What needs to be done
Would you please set down the lines of the data from the one containing "- The GPT-Runner" to the final line, exactly and only those?

Available data
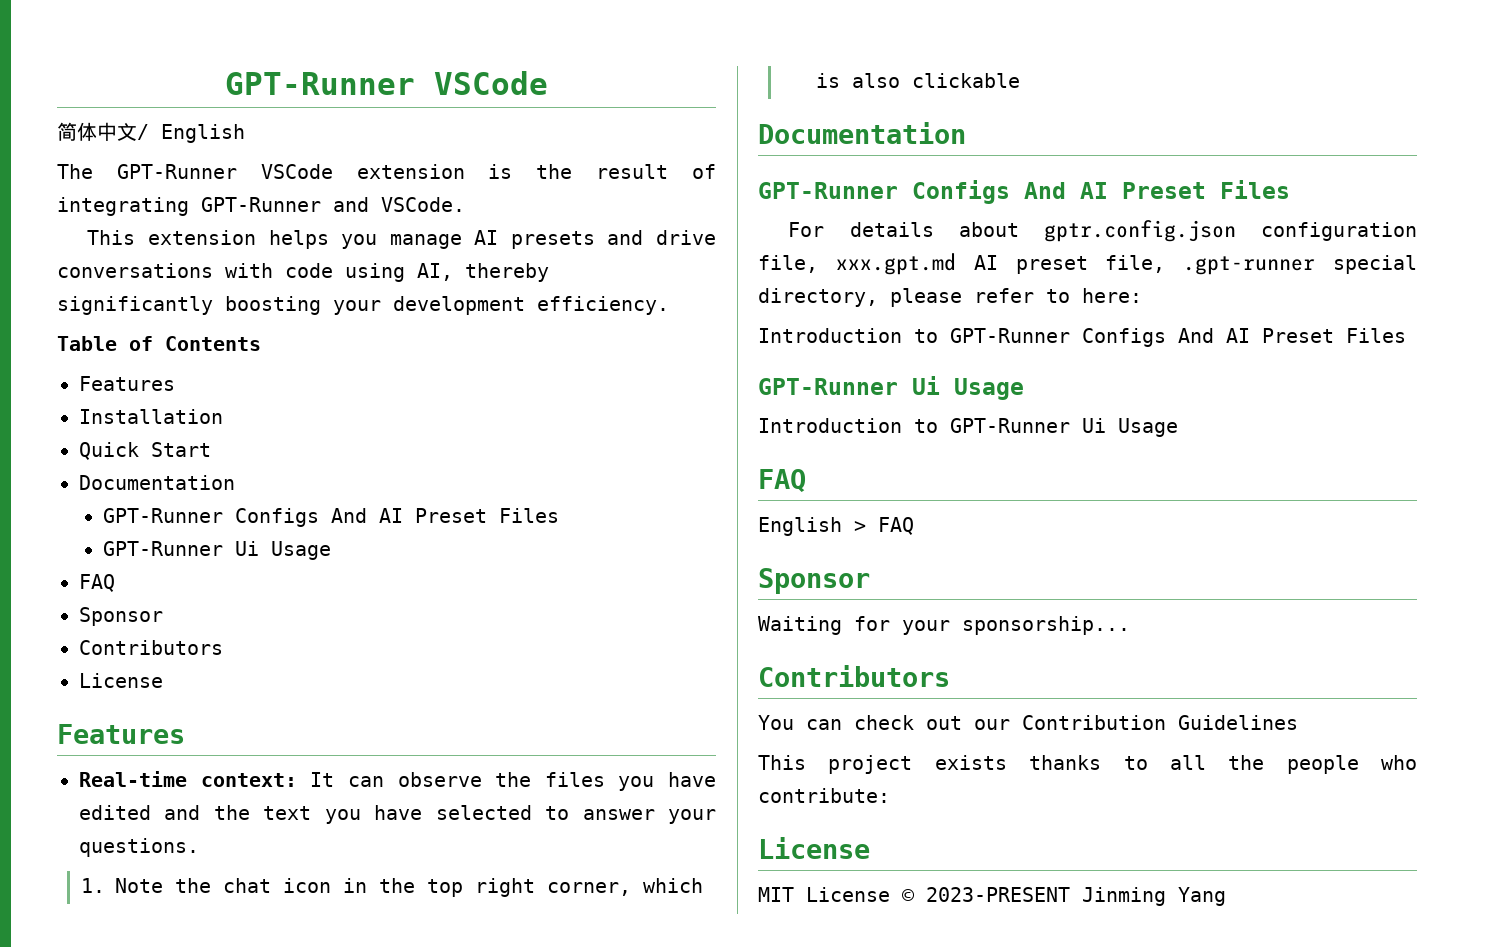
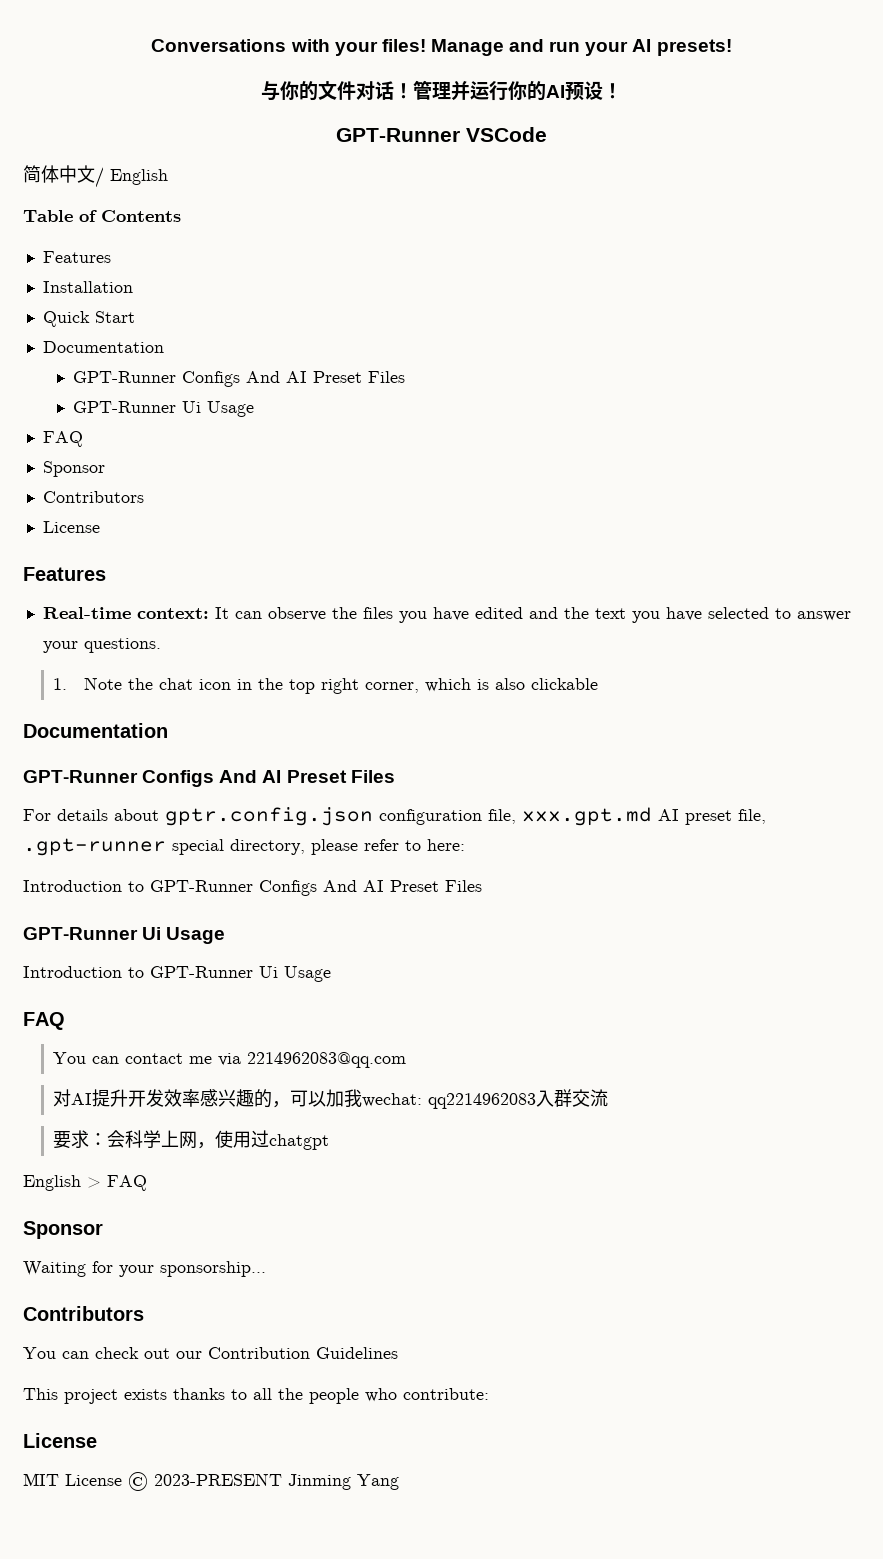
+ Conversations with your files! Manage and run your AI presets!
+ 与你的文件对话！管理并运行你的AI预设！
- The GPT-Runner VSCode extension is the result of integrating GPT-Runner and VSCode.
- This extension helps you manage AI presets and drive conversations with code using AI, thereby significantly boosting your development efficiency.
+ You can contact me via 2214962083@qq.com
+ 对AI提升开发效率感兴趣的，可以加我wechat: qq2214962083入群交流
+ 要求：会科学上网，使用过chatgpt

Response to this exercise
- The GPT-Runner VSCode extension is the result of integrating GPT-Runner and VSCode.
- This extension helps you manage AI presets and drive conversations with code using AI, thereby significantly boosting your development efficiency.
+ You can contact me via 2214962083@qq.com
+ 对AI提升开发效率感兴趣的，可以加我wechat: qq2214962083入群交流
+ 要求：会科学上网，使用过chatgpt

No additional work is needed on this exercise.